GIVEN RECORDS:
____________
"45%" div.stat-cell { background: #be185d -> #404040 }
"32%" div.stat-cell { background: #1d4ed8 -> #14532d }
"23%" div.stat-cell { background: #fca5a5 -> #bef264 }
____________
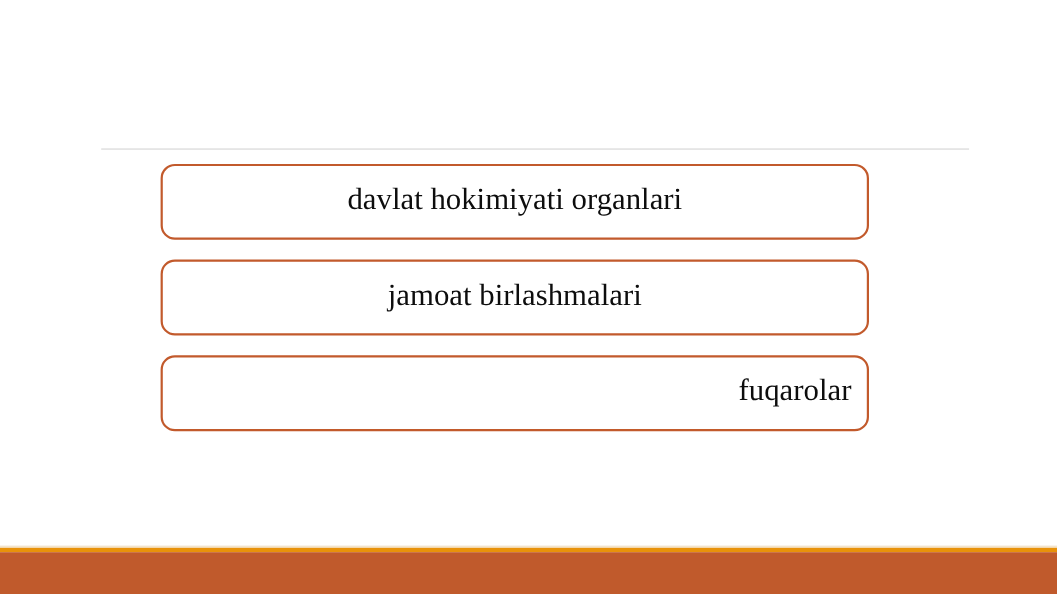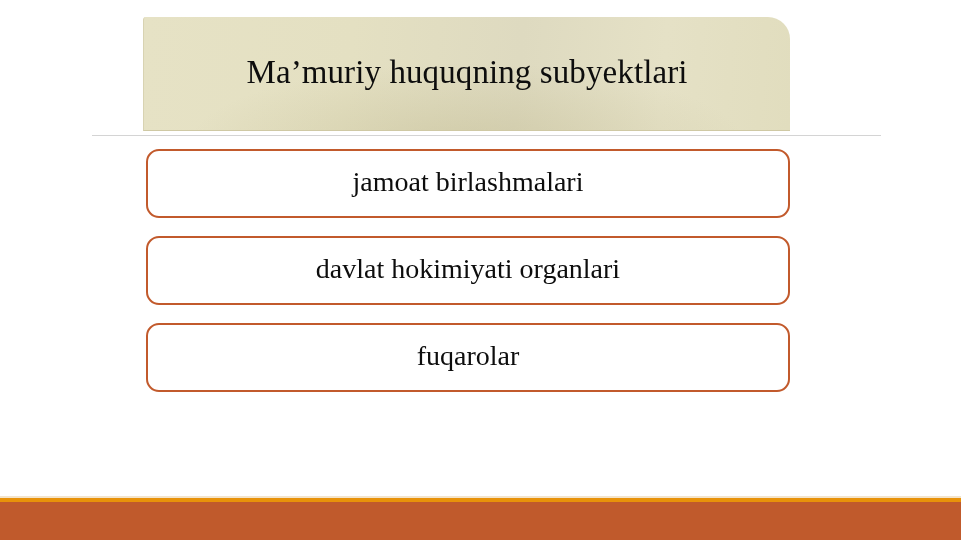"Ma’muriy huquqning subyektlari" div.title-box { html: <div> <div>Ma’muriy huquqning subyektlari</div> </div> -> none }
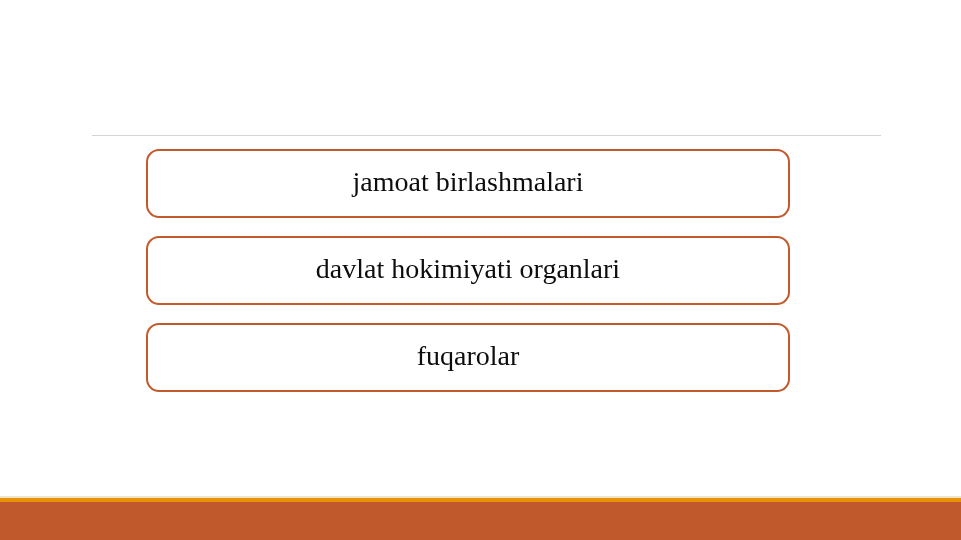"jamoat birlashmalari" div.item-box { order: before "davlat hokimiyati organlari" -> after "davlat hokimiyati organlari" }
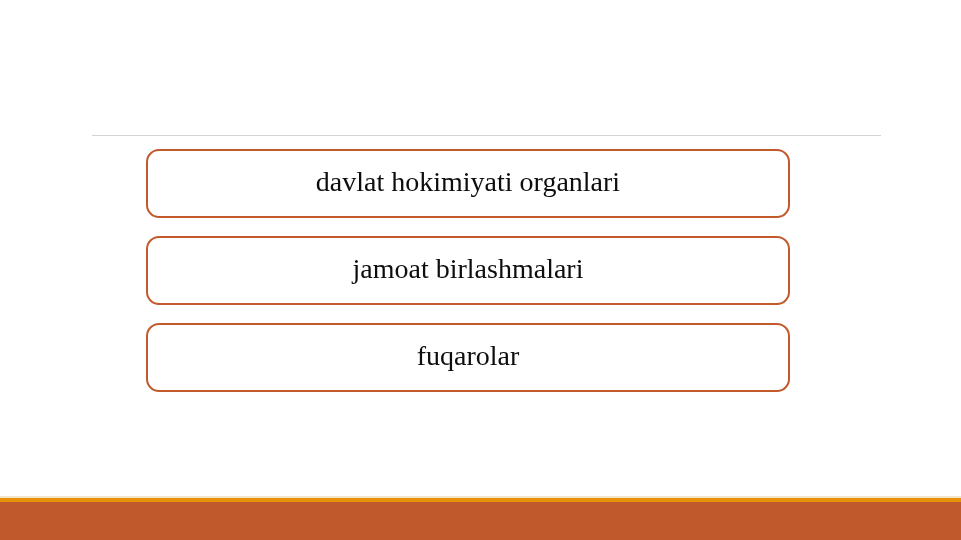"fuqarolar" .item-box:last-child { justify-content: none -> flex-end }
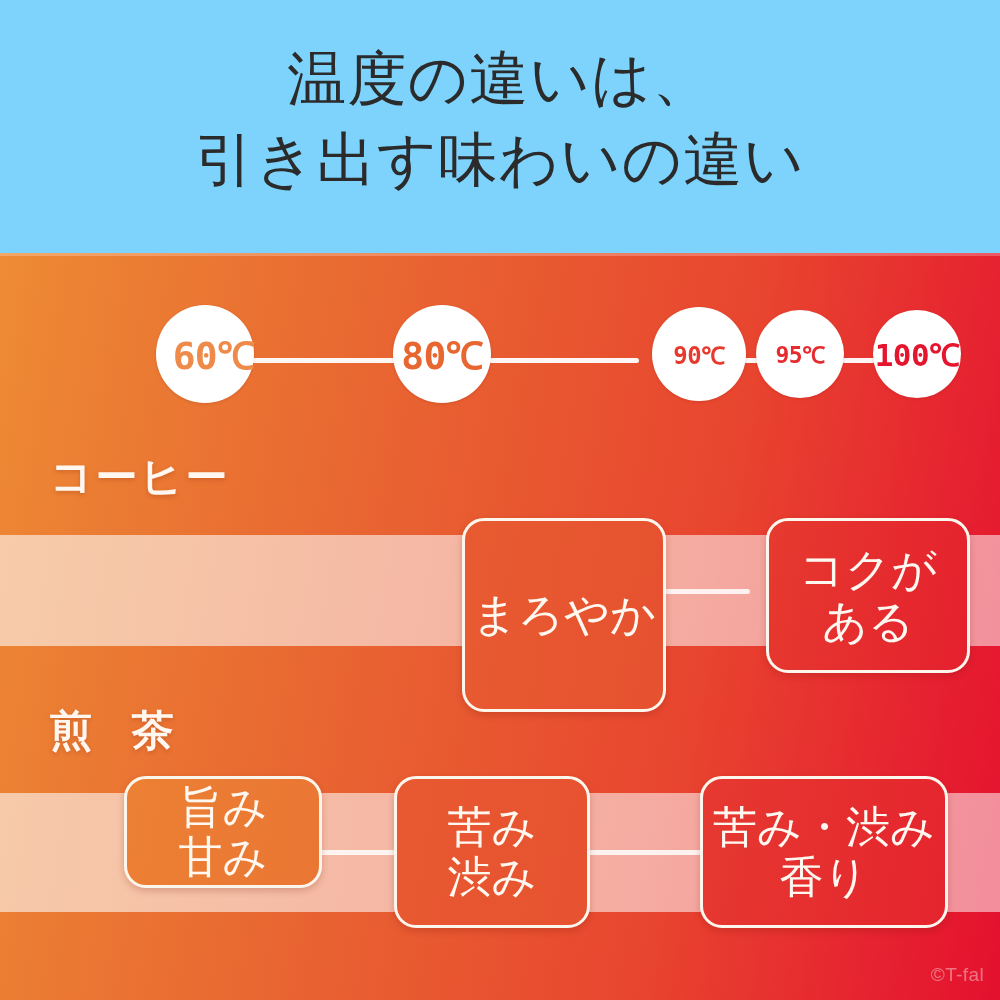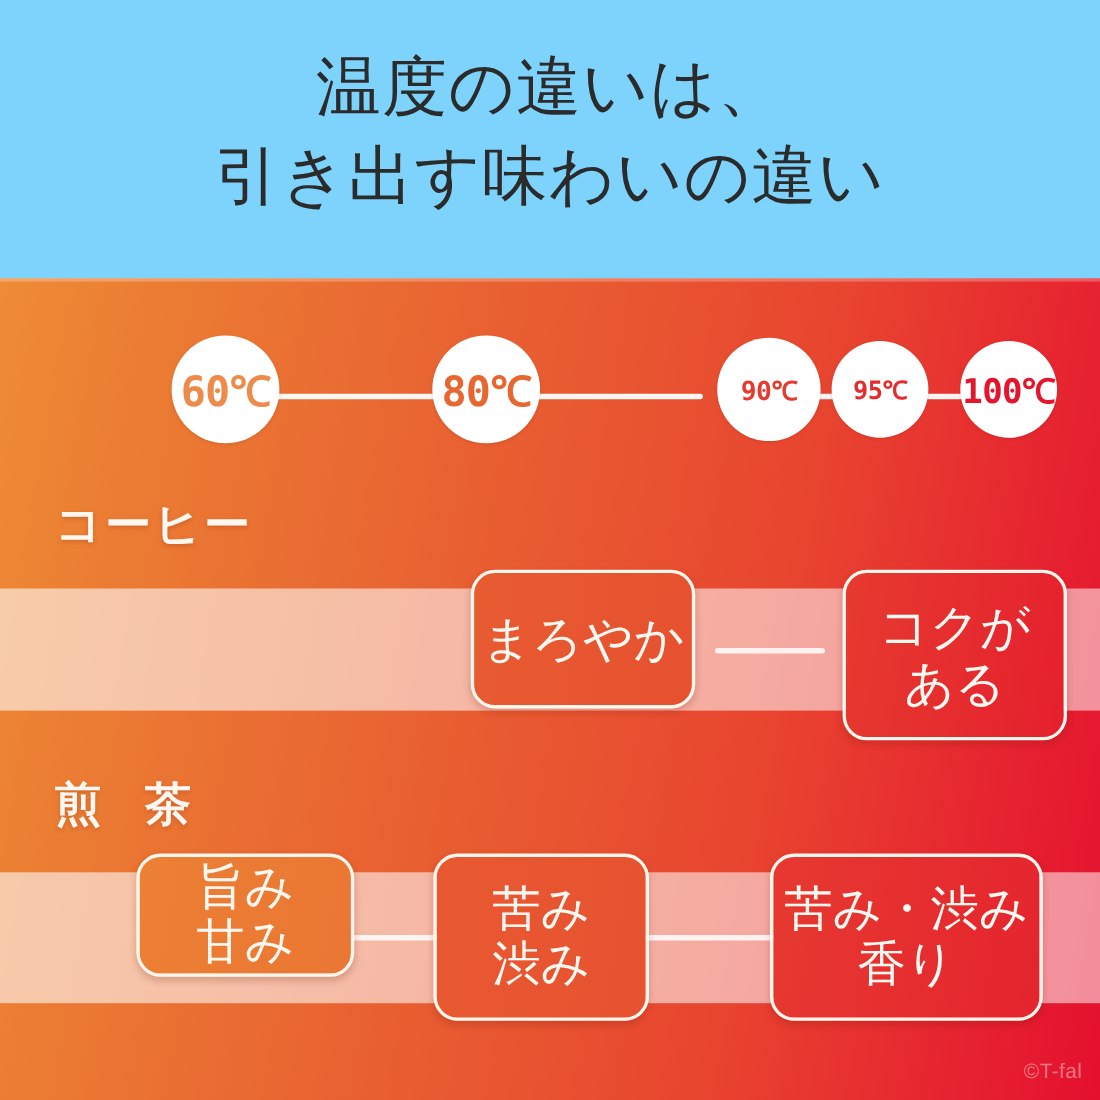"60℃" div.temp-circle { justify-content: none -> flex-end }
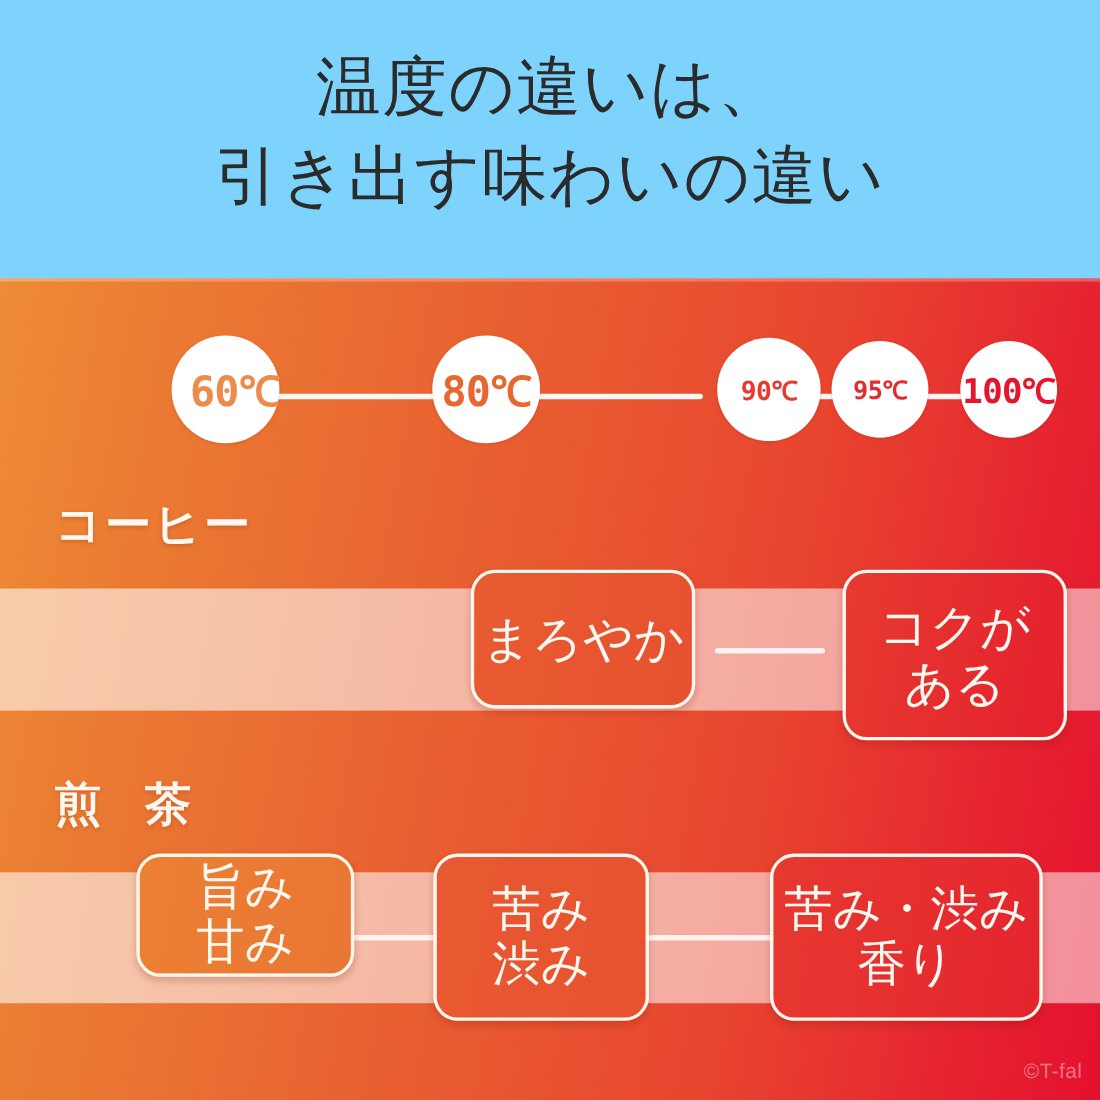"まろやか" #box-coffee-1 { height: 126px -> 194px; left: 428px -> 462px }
____________
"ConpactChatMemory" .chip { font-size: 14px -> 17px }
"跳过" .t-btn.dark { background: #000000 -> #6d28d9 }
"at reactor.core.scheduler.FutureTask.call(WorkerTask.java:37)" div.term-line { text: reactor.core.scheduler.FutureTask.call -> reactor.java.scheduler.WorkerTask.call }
____________
PROBLEM DETAILS: Going through the data above, return each line with the word "stat".

ANSWER FOR THE TASK:
"45%" div.stat-cell { background: #be185d -> #404040 }
"32%" div.stat-cell { background: #1d4ed8 -> #14532d }
"23%" div.stat-cell { background: #fca5a5 -> #bef264 }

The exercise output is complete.